Geometric separation and constructive universal approximation with two hidden layers
Chanyoung Sung
TL;DR
This work provides a constructive universal approximation framework using neural networks with two hidden layers (depth 3) for any compact K⊂R^n and any f∈C(K), applicable to both sigmoidal and ReLU activations. Central to the method are Urysohn-type separation lemmas that enable explicit geometric separation of disjoint compact sets, with a second hidden layer acting as a selector that aggregates multiple separation gadgets. The authors show dense approximation by iteratively reducing oscillation via a convergent sum of depth-3 networks, and they prove a sharp depth-2 result for finite K, where a finite family of separating functions yields the approximation. While the construction is not width-efficient, it illuminates a geometric trade-off between depth and explicit realizability, and it unifies constructive approaches across activation types.
Abstract
We give a geometric construction of neural networks that separate disjoint compact subsets of $\Bbb R^n$, and use it to obtain a constructive universal approximation theorem.
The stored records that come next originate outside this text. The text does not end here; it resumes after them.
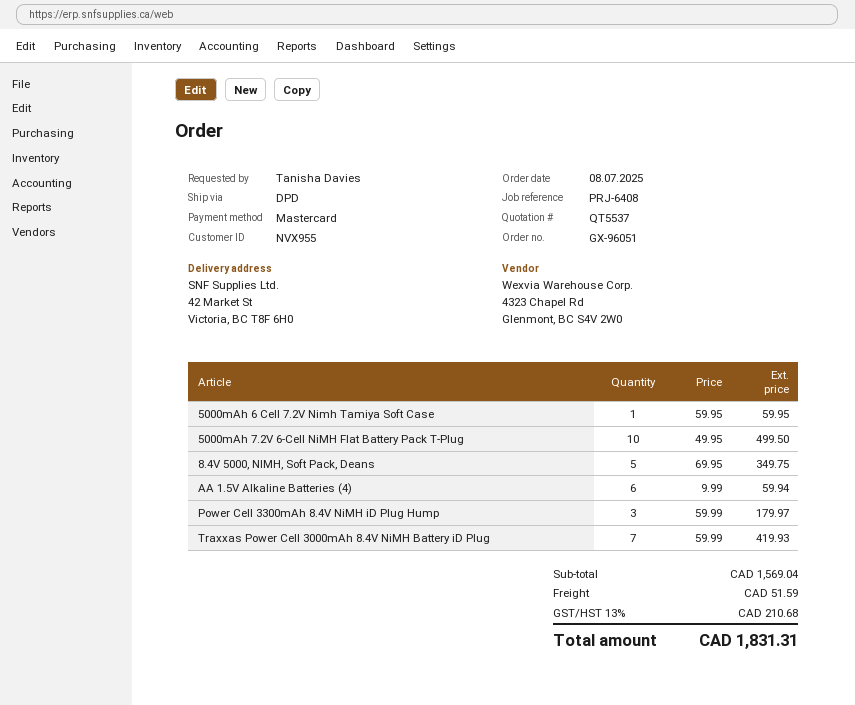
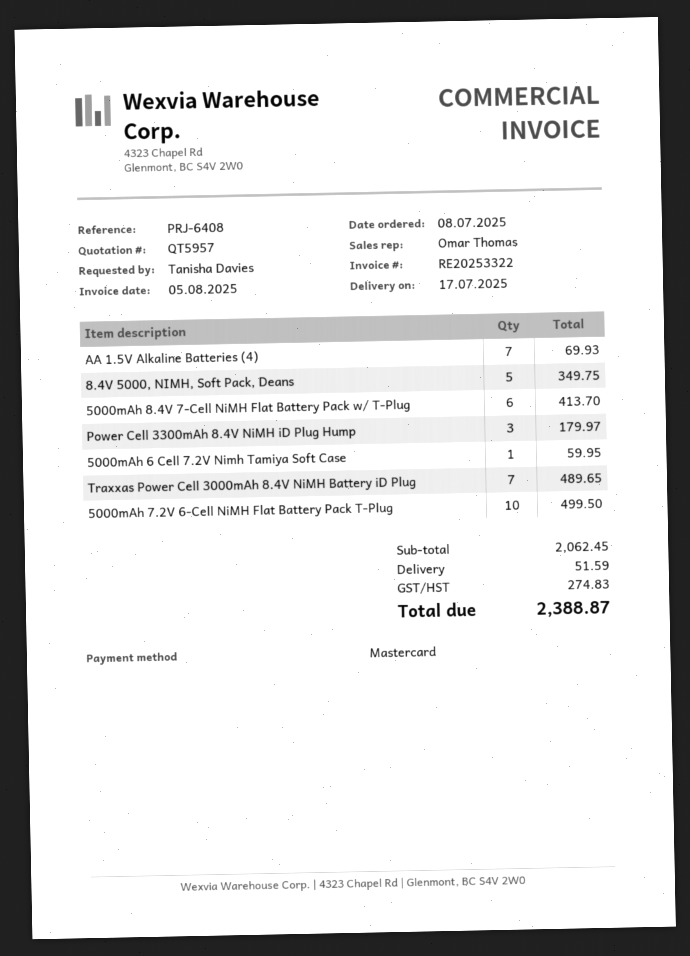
quote number: QT5537 -> QT5957
AA 1.5V Alkaline Batteries (4): 6 for 59.94 -> 7 for 69.93
Traxxas Power Cell 3000mAh 8.4V NiMH Battery iD Plug: 7 for 419.93 -> 7 for 489.65
5000mAh 8.4V 7-Cell NiMH Flat Battery Pack w/ T-Plug: none -> 6 for 413.70
subtotal: 1569.04 -> 2062.45
tax: 210.68 -> 274.83
total: 1831.31 -> 2388.87

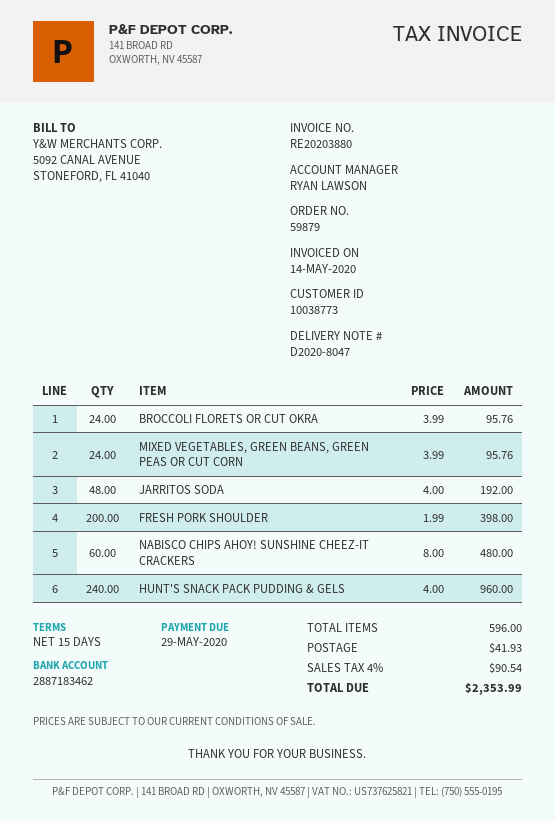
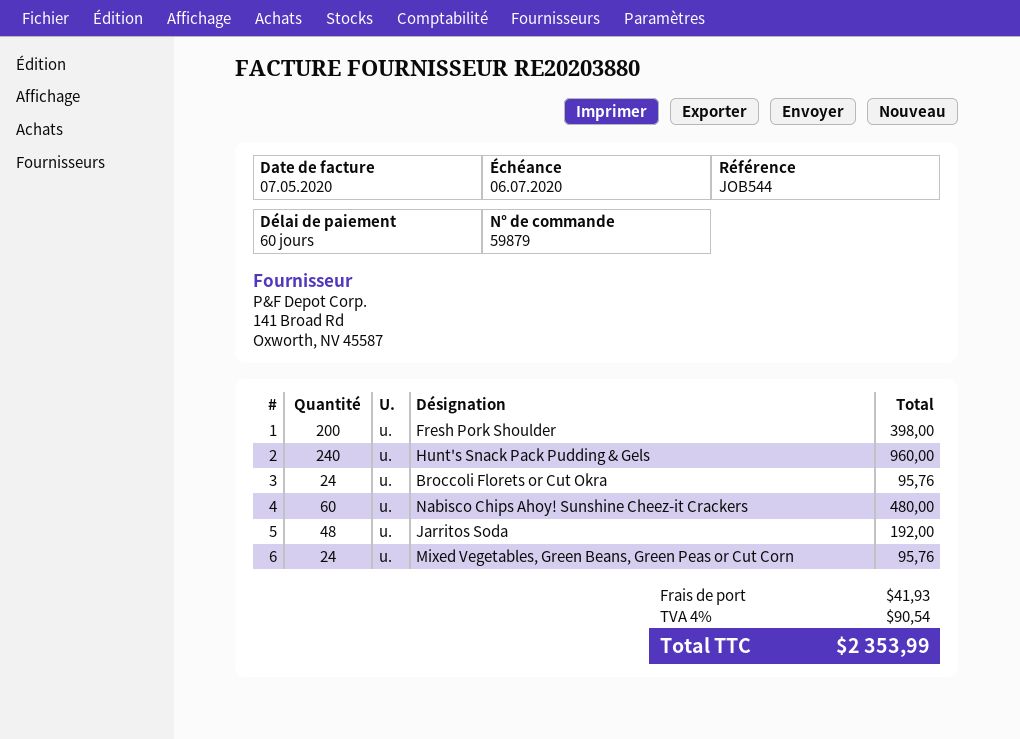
invoice date: 2020-05-14 -> 2020-05-07
payment terms: 15 days -> 60 days
due date: 2020-05-29 -> 2020-07-06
Specifically, we show that networks with two hidden layers and either a sigmoidal activation (i.e., strictly monotone bounded continuous) or the ReLU activation can approximate any real-valued continuous function on an arbitrary compact set $K\subset\Bbb R^n$ to any prescribed accuracy in the uniform norm. For finite $K$, the construction simplifies and yields a sharp depth-2 (single hidden layer) approximation result.